Omit all pictures, then repeat the listing exactly.

TASK DATA
________
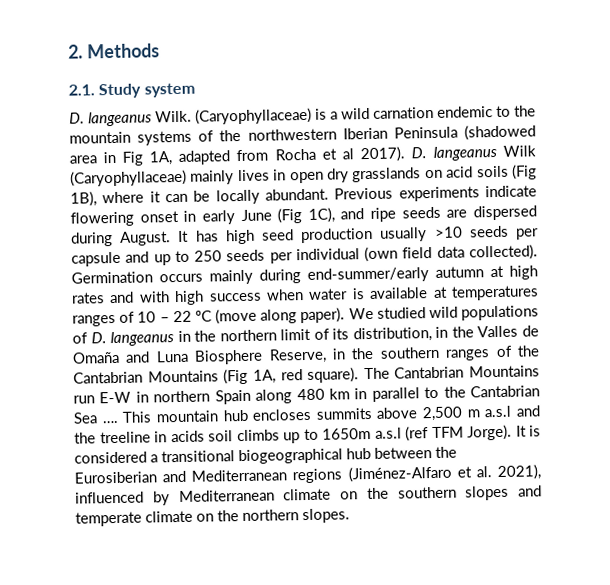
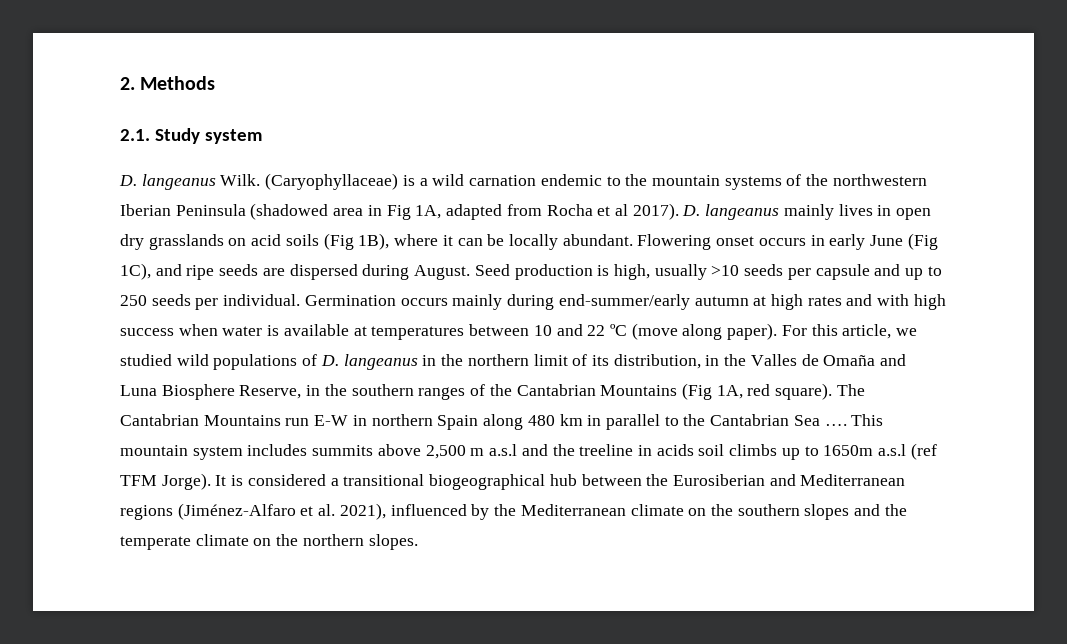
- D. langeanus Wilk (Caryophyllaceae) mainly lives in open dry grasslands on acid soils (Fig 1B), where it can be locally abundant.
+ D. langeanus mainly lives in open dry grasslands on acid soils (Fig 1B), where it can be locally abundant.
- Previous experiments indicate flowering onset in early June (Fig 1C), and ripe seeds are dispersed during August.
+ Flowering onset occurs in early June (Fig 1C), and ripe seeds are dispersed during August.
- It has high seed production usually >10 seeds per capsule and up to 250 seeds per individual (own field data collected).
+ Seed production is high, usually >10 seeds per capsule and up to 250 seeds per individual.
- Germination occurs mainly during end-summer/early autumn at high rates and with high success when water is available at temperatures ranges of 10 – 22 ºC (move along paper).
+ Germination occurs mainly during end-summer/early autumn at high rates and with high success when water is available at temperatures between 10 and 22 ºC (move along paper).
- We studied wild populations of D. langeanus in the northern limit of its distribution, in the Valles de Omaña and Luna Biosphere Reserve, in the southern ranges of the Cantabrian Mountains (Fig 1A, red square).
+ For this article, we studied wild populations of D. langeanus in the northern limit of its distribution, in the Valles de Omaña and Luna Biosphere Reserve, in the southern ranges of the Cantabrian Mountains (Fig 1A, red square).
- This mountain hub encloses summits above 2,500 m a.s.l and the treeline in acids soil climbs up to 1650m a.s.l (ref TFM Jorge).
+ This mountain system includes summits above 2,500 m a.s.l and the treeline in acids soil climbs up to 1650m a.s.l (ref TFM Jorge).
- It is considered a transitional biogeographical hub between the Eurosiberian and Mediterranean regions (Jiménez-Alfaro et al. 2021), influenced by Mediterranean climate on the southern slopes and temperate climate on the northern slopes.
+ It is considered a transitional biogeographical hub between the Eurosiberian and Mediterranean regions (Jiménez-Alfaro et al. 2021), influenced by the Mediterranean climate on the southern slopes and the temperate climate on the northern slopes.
________
EXERCISE SOLUTION
- D. langeanus Wilk (Caryophyllaceae) mainly lives in open dry grasslands on acid soils (Fig 1B), where it can be locally abundant.
+ D. langeanus mainly lives in open dry grasslands on acid soils (Fig 1B), where it can be locally abundant.
- Previous experiments indicate flowering onset in early June (Fig 1C), and ripe seeds are dispersed during August.
+ Flowering onset occurs in early June (Fig 1C), and ripe seeds are dispersed during August.
- It has high seed production usually >10 seeds per capsule and up to 250 seeds per individual (own field data collected).
+ Seed production is high, usually >10 seeds per capsule and up to 250 seeds per individual.
- Germination occurs mainly during end-summer/early autumn at high rates and with high success when water is available at temperatures ranges of 10 – 22 ºC (move along paper).
+ Germination occurs mainly during end-summer/early autumn at high rates and with high success when water is available at temperatures between 10 and 22 ºC (move along paper).
- We studied wild populations of D. langeanus in the northern limit of its distribution, in the Valles de Omaña and Luna Biosphere Reserve, in the southern ranges of the Cantabrian Mountains (Fig 1A, red square).
+ For this article, we studied wild populations of D. langeanus in the northern limit of its distribution, in the Valles de Omaña and Luna Biosphere Reserve, in the southern ranges of the Cantabrian Mountains (Fig 1A, red square).
- This mountain hub encloses summits above 2,500 m a.s.l and the treeline in acids soil climbs up to 1650m a.s.l (ref TFM Jorge).
+ This mountain system includes summits above 2,500 m a.s.l and the treeline in acids soil climbs up to 1650m a.s.l (ref TFM Jorge).
- It is considered a transitional biogeographical hub between the Eurosiberian and Mediterranean regions (Jiménez-Alfaro et al. 2021), influenced by Mediterranean climate on the southern slopes and temperate climate on the northern slopes.
+ It is considered a transitional biogeographical hub between the Eurosiberian and Mediterranean regions (Jiménez-Alfaro et al. 2021), influenced by the Mediterranean climate on the southern slopes and the temperate climate on the northern slopes.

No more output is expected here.